I was *very disappointed* Willaim. But, .... As I said. I learned a valuable lesson. If they won't send pics of the machine I just won't make the drive. And, if it seems to good to be true it probably is. The bad part about that last statement though, sometimes with small OPE some folks don,t know whaat they've got. And it *sometimes is a ffantastic deal.* Fine line to walk. 
By the way. We went through Shanksville.


----------



## micah68kj (Oct 8, 2011)

762mm said:


> If the price is amazing and the machine otherwise in good shape, wouldn't it be feasible to weld a few strips of flatbar steel to the bottom of the worn bucket (to rebuild it/raise it to original specs) and re-mount some aftermarket skids to it?
> 
> Just wondering, as I've never actually done anything like that myself on a snowblower... but it's only minor metal work and, given what these things are used for (blowing winter snow), it doesn't have to be pretty. It's not like doing body work on a classic car or anything, lol.

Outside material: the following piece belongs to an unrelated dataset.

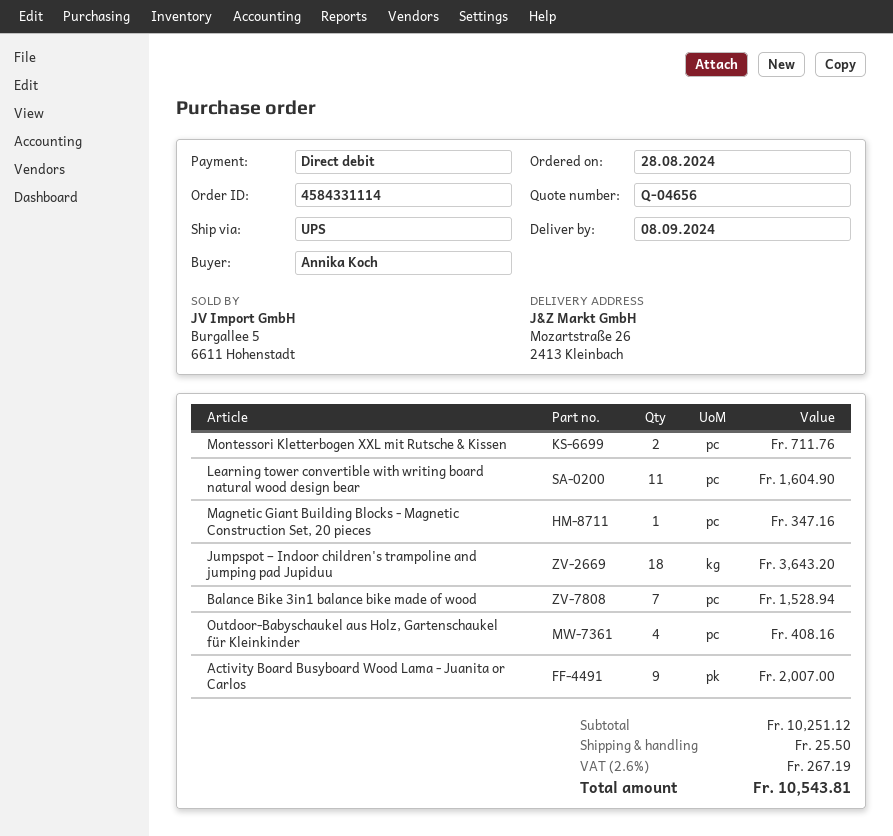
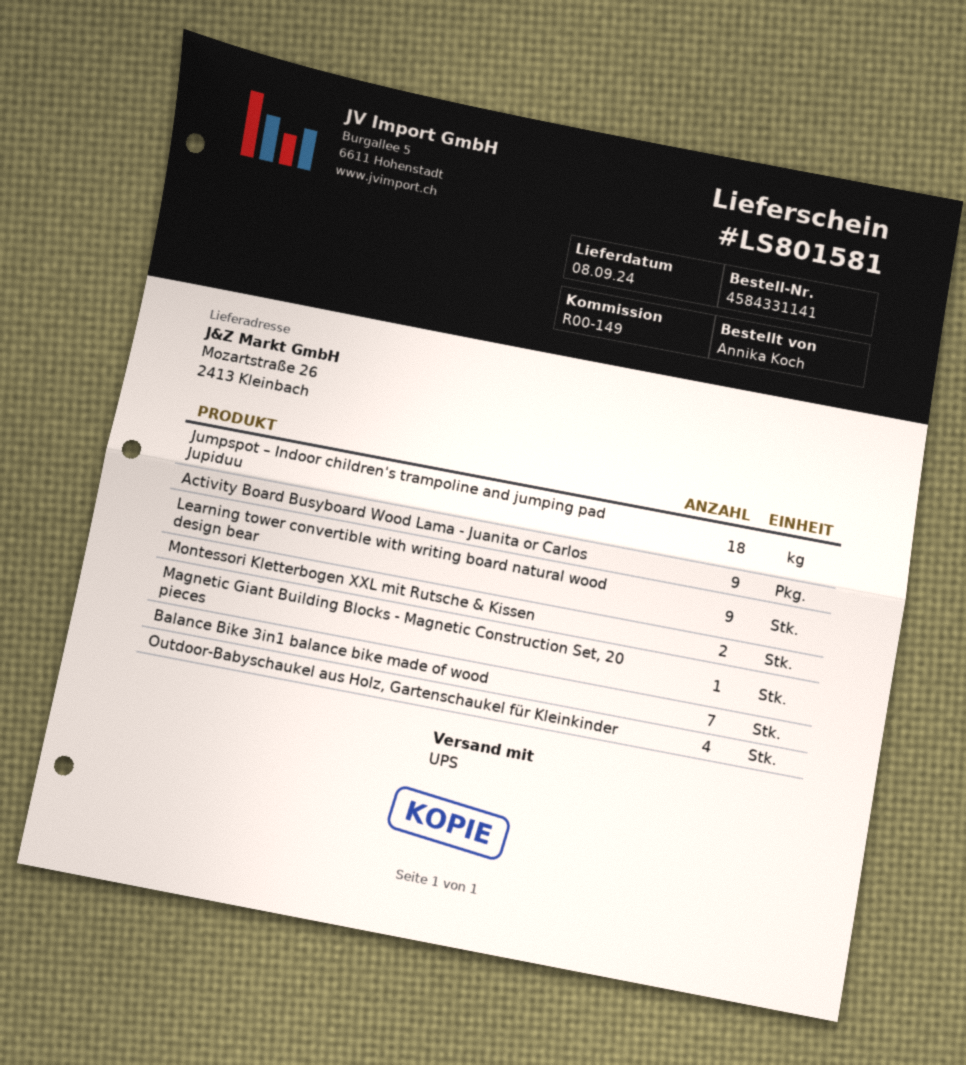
order number: 4584331114 -> 4584331141
Learning tower convertible with writing board natural wood design bear: 11 -> 9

I understand what you're saying, 762. But, if they abused the machine externals how much *didn't they maintain the engine??* That is what made me walk away. I reasoned in my mind if they were that inattentive with the obvious the engine probanly had the original oil in it. It had other problems too. The guy was evasive about answering quetions as well. I should have seen this beforehand.


----------



## ELaw (Feb 4, 2015)

micah68kj said:


> I don't understand how people can be so unconcerned or *stupid* to literally trash a fine piece of equipment. Don't they even notice what they're doing?


Possibly used commercially? Beat into the ground by low-paid drones who have no interest in the welfare of the equipment.

I got a Honda lawnmower from the dump that I suspect had that kind of life. It was self-propelled... they ran it until the bearings carrying the axle failed, then disintegrated, then chewed completely through the axle. When I got it, the left rear wheel assembly was missing and the axle looked like it was cut off in a lathe.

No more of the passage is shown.